To see which state is doing better or worse, it is vital to see Total Death/One Million Population. Looking at this chart, it became clear that California, which stated “Shelter in Place” earlier in the state, had a significantly lower death per million “48” vs. New York has “1180” on a given date as per World o Meters. Also, even though Rhode Island has a smaller death that day, but Total Death per Million is 226.
"A more relevant metric would be Number of cases by ethnicity, economic status, and gender.” Or “% of cases by a pre-existing condition or chronic disease.”
Also, a more relevant metric would be “Number of cases by ethnicity, economic status, and gender.” Or “Percentage of cases by a pre-existing condition or chronic disease.” Zooming in these metrics into a specific community or county could provide relevant insights on the needs of that population, rather than trying to have a “one size fits all” solution.
Here at Sopact, we understand that defining the right metrics can be an overwhelming process. That is why we have included all the relevant standards in our metrics catalog within Impact Cloud®. We also allow organizations to create custom metrics for special programs and situations, like the one we’re living in today.
Outcome Tracking and Global Goals
Outcome metrics: Depending on the scope of your program, you can use the Sustainable Development Goals or the World Bank as sources of useful outcome metrics. The GuideStar standard also has some good options for nonprofits and community foundations, and Bond for International Development can be beneficial for international humanitarian programs.

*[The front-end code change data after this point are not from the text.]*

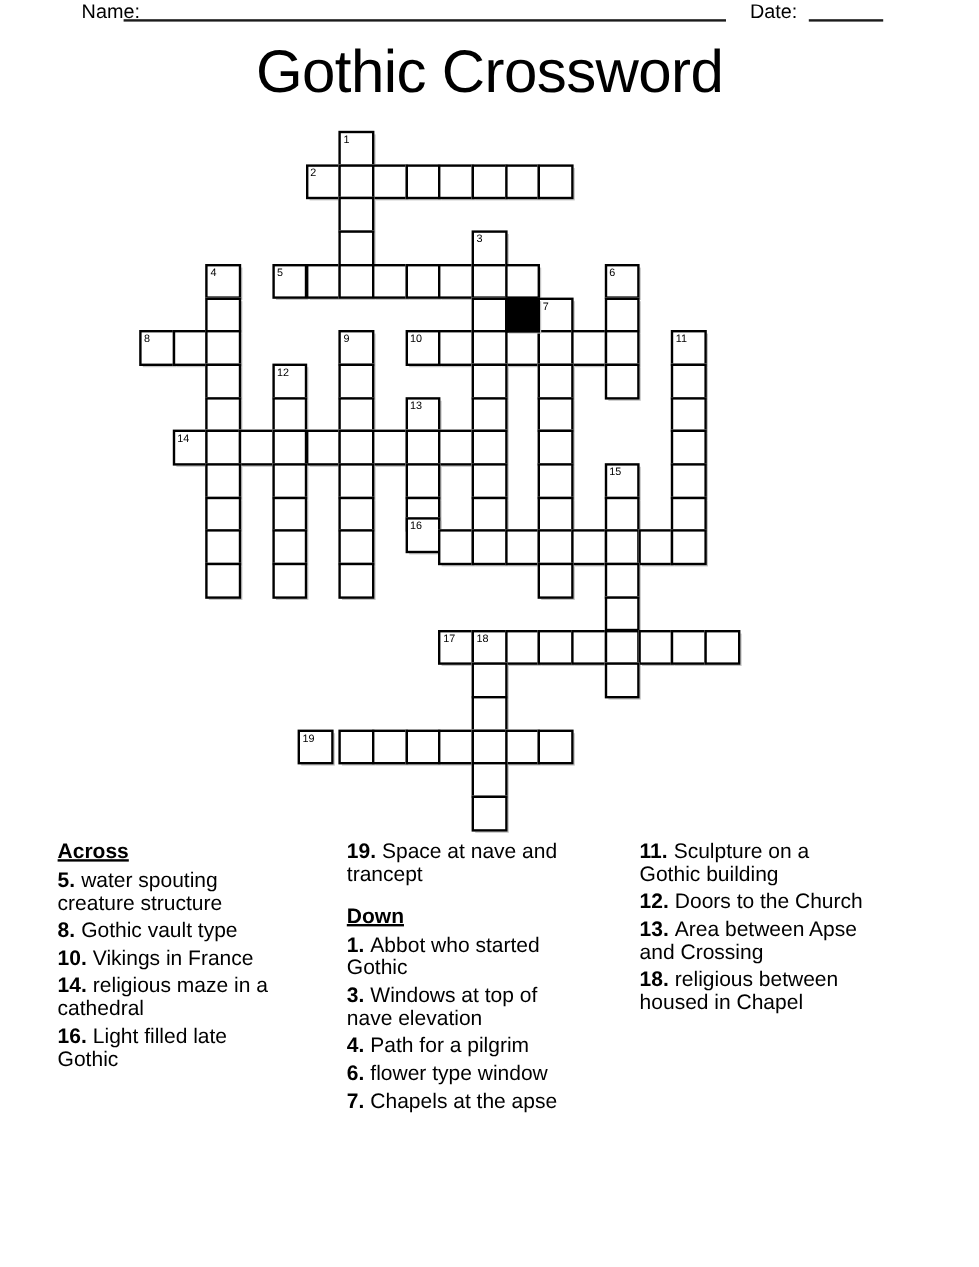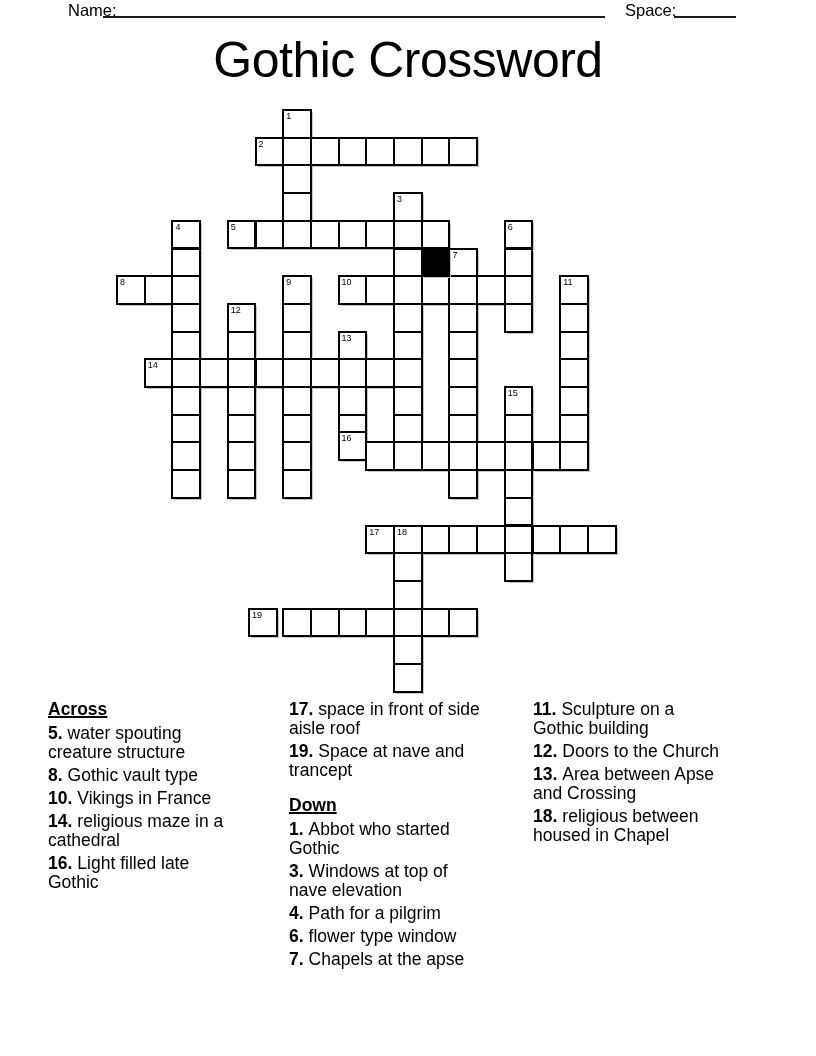--- a/index.html
+++ b/index.html
@@ -50,7 +50,7 @@
 
 <div class="hdr-label" id="name-label">Name:</div>
 <div class="write-line" id="name-line"></div>
-<div class="hdr-label" id="date-label">Space:</div>
+<div class="hdr-label" id="date-label">Date:</div>
 <div class="write-line" id="date-line"></div>
 
 <div class="page-title">Gothic Crossword</div>

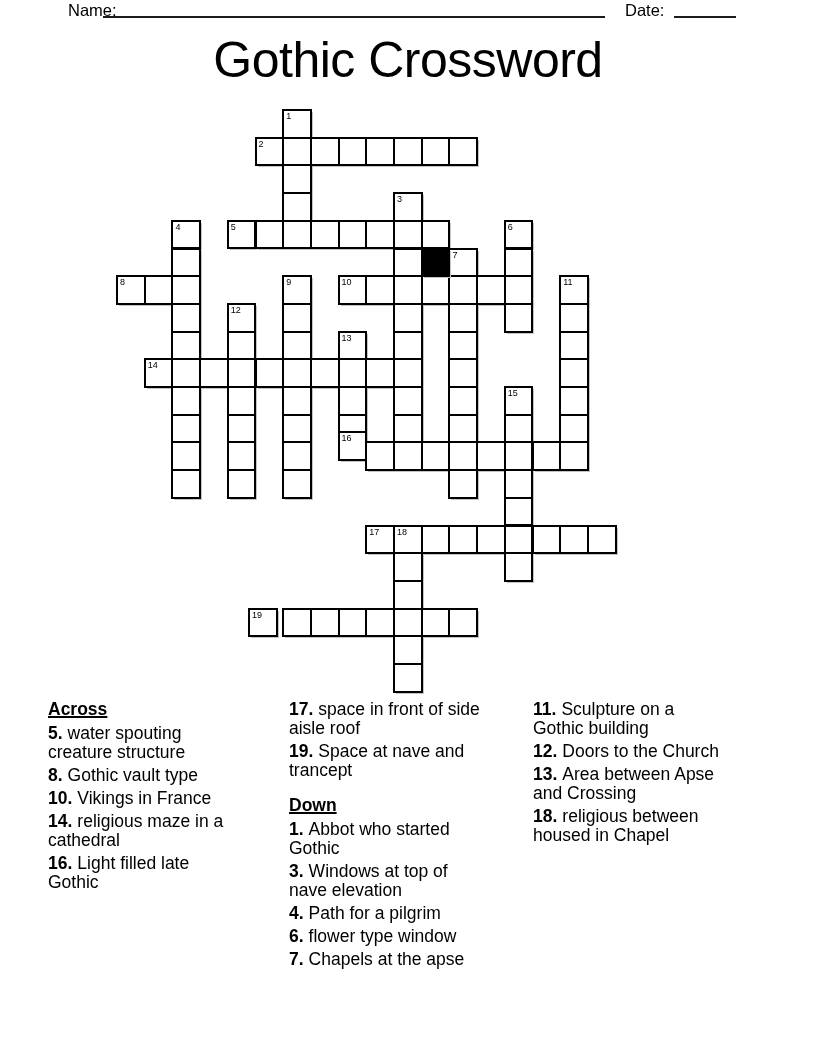--- a/index.html
+++ b/index.html
@@ -229,8 +229,6 @@
 Gothic</span></p>
   </div>
 <div class="clue-col" id="clue-col-2">
-    <p class="clue"><b>17.</b><span>space in front of side
-aisle roof</span></p>
     <p class="clue"><b>19.</b><span>Space at nave and
 trancept</span></p>
     <div class="clue-heading not-first">Down</div>

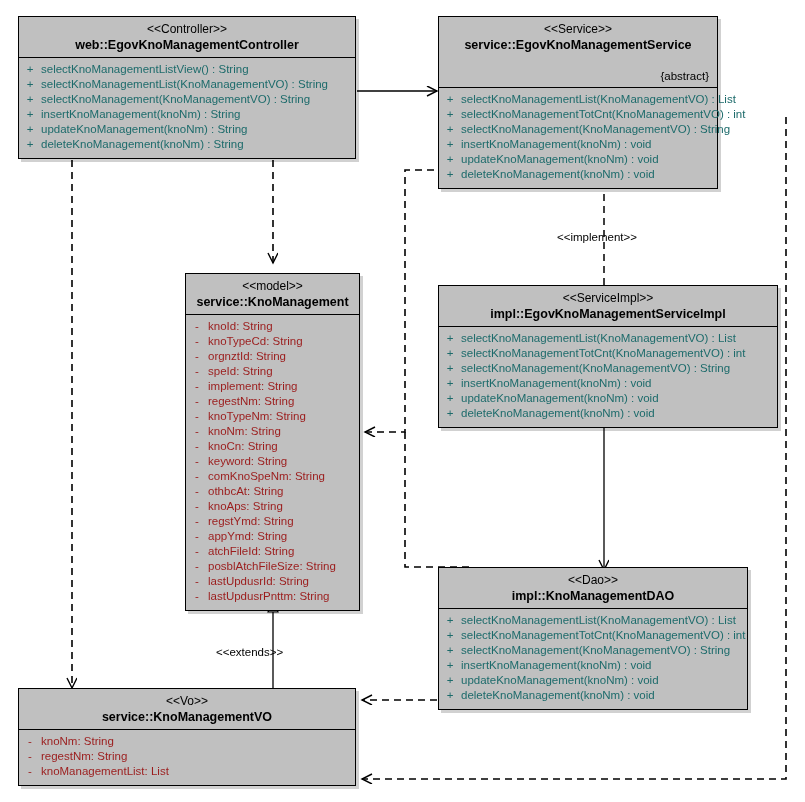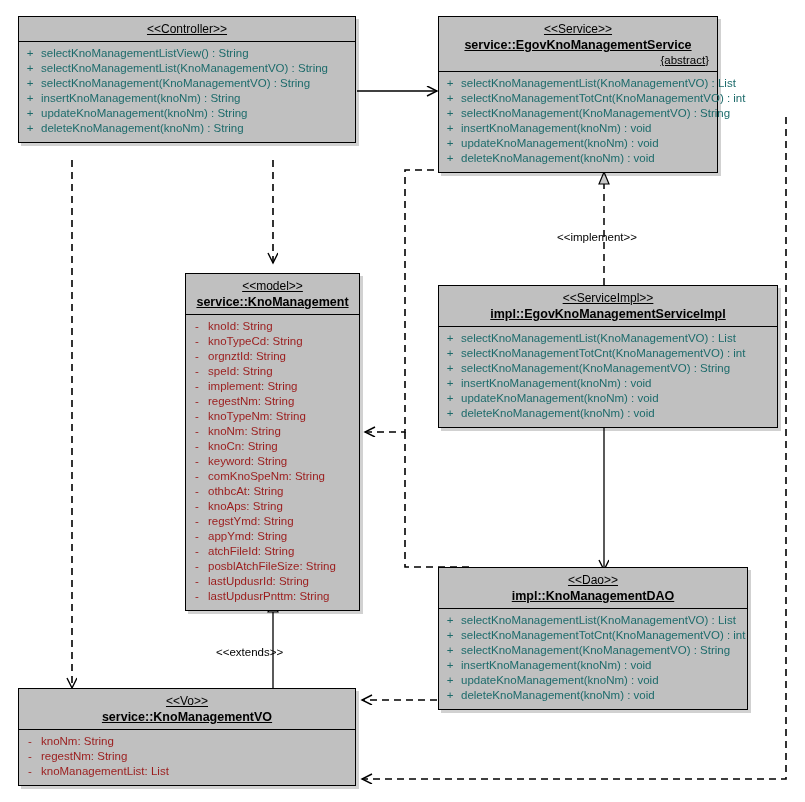--- a/index.html
+++ b/index.html
@@ -39,7 +39,6 @@
     padding: 5px 6px 4px 6px;
     text-align: center;
     position: relative;
-    text-decoration: underline;
   }
   .stereotype {
     font-size: 12px;

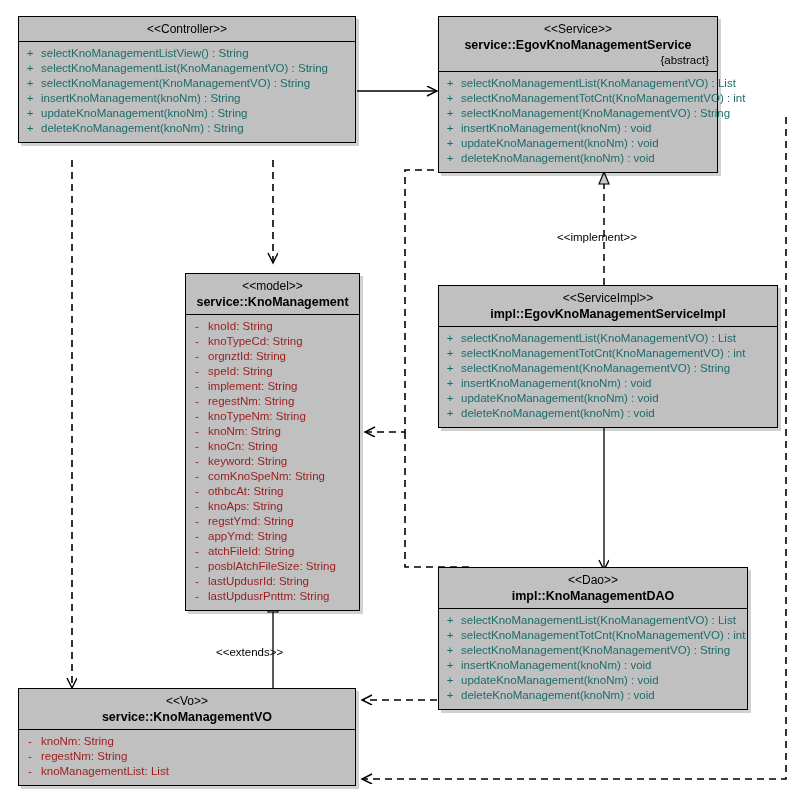--- a/index.html
+++ b/index.html
@@ -127,6 +127,7 @@
   <div class="uml-class" style="left:18px; top:16px; width:338px;">
     <div class="uml-head">
       <div class="stereotype">&lt;&lt;Controller&gt;&gt;</div>
+      <div class="classname">web::EgovKnoManagementController</div>
     </div>
     <div class="uml-body ops">
       <div class="member">

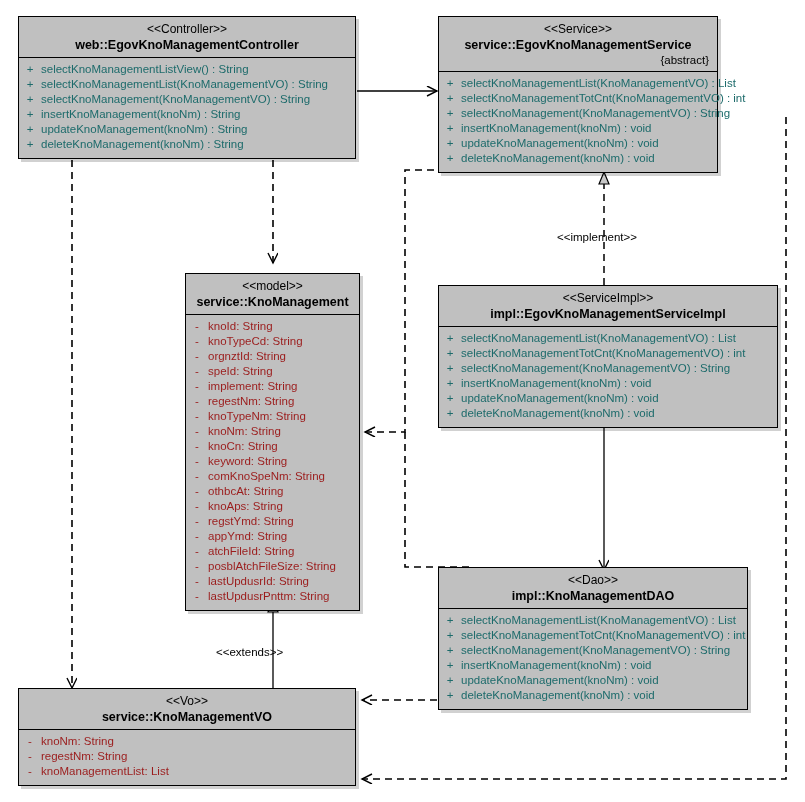--- a/index.html
+++ b/index.html
@@ -59,6 +59,7 @@
     text-align: right;
     line-height: 14px;
     padding-right: 2px;
+    margin-top: 16px;
   }
   .uml-body {
     padding: 4px 0 6px 0;

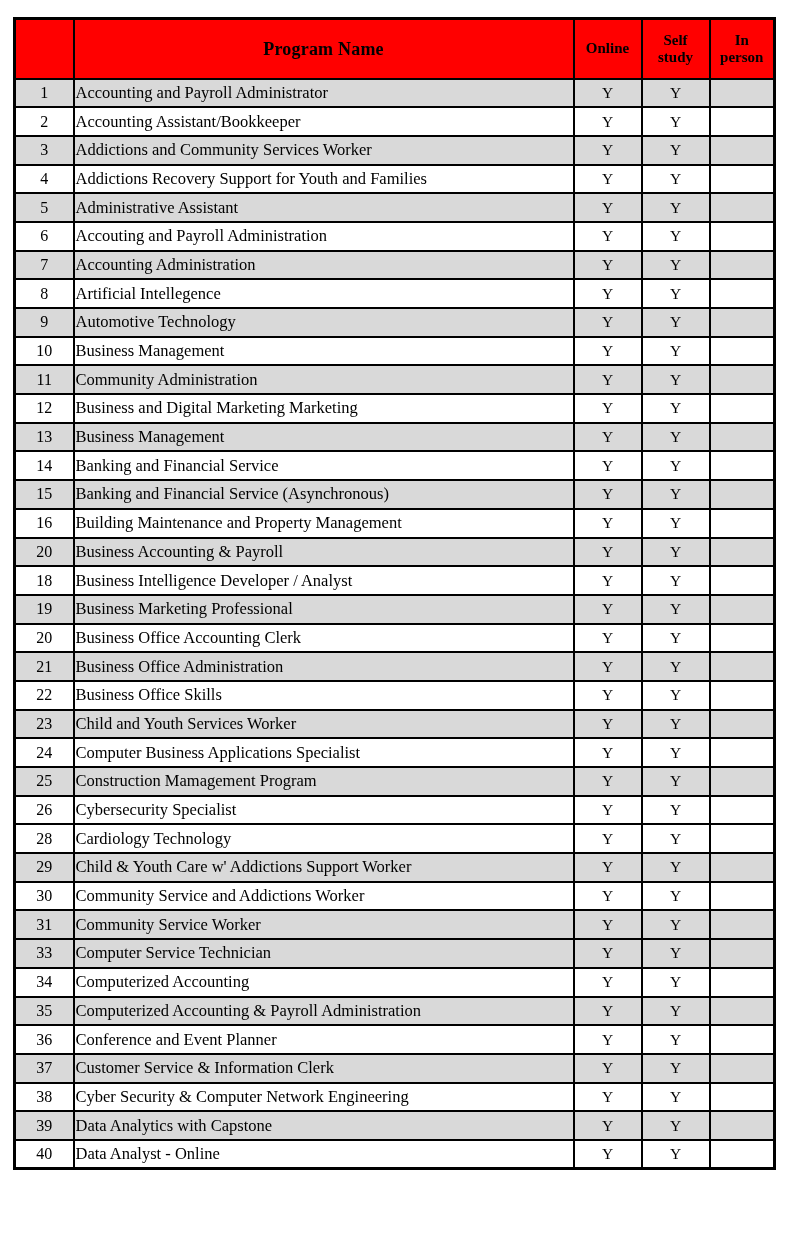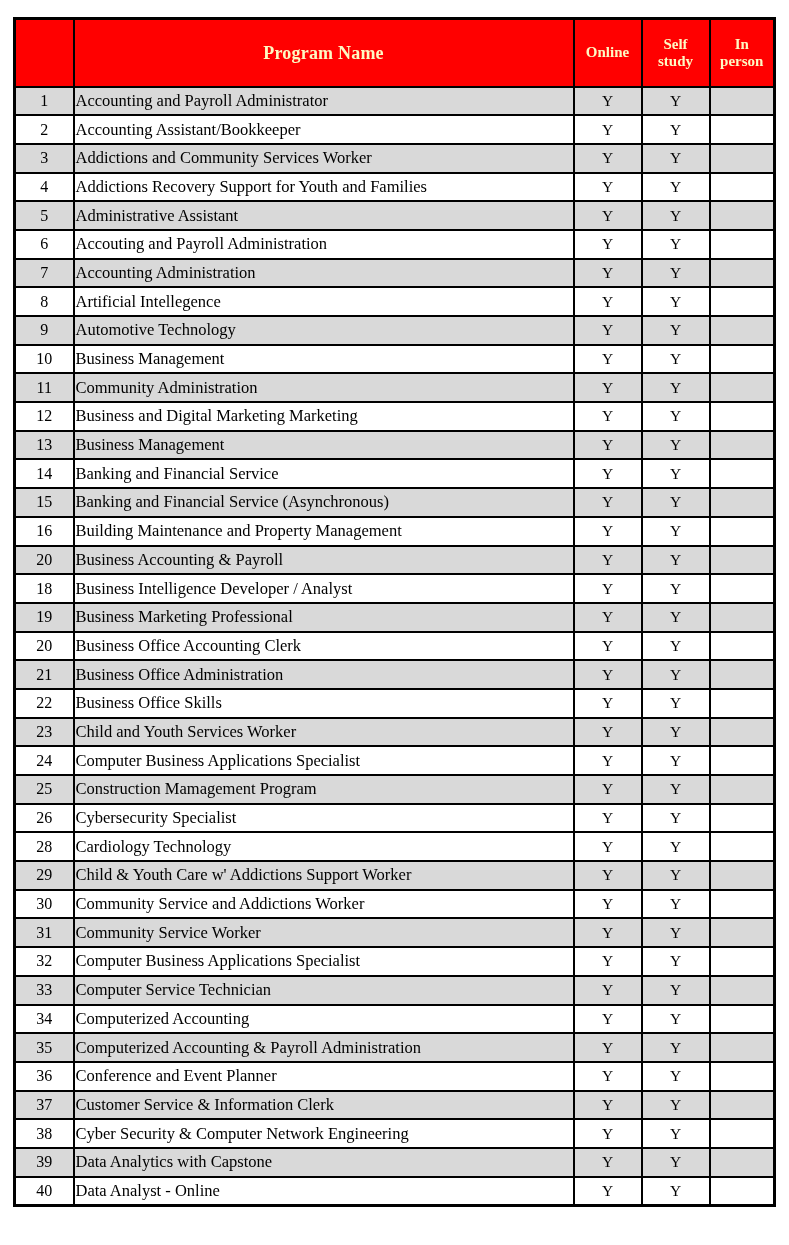--- a/index.html
+++ b/index.html
@@ -38,10 +38,10 @@
 
   thead th {
     background: #FF0000;
-    color: #fef9c3;
+    color: #000000;
     font-weight: bold;
     border: 2px solid #000000;
-    height: 68px;
+    height: 60px;
     padding: 8px 4px;
     vertical-align: middle;
     line-height: 1.12;

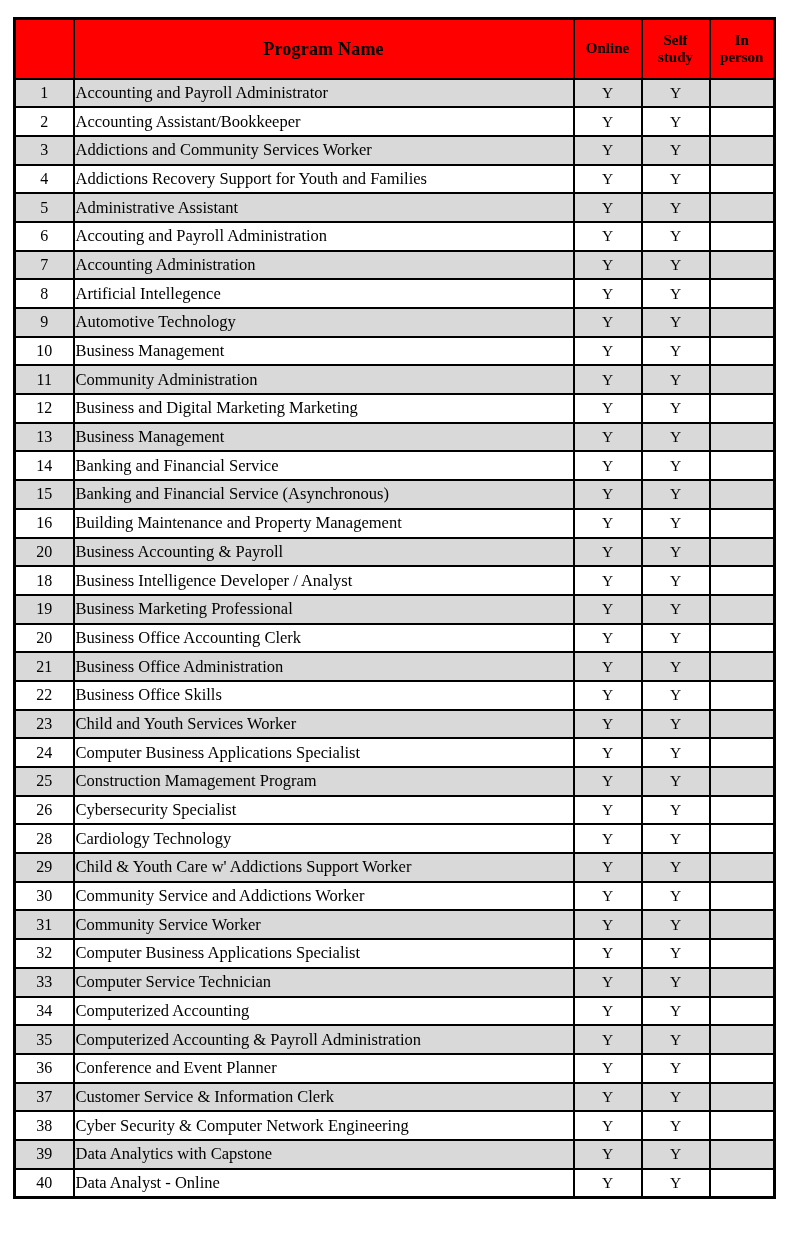--- a/index.html
+++ b/index.html
@@ -330,13 +330,6 @@
             <td class="cell-flag">Y</td>
             <td class="cell-flag"></td>
           </tr>
-          <tr class="row-even">
-            <td class="cell-num">32</td>
-            <td class="cell-name">Computer Business Applications Specialist</td>
-            <td class="cell-flag">Y</td>
-            <td class="cell-flag">Y</td>
-            <td class="cell-flag"></td>
-          </tr>
           <tr class="row-odd">
             <td class="cell-num">33</td>
             <td class="cell-name">Computer Service Technician</td>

Output metrics: IRIS standard by the GIIN can be a great source of output metrics. You can even take their metrics as an inspiration and modify them according to your context and needs. If you are a business trying to measure your social responsibility and governance, the Global Reporting Initiative (GRI) or SASB would be a great option for you. If your organization works on Water and Sanitation projects, UNICEF and USAID have great WASH metrics.
I’m curious to hear what challenges you and your organization are currently facing when it comes to measuring what matters? Stay safe and stay healthy.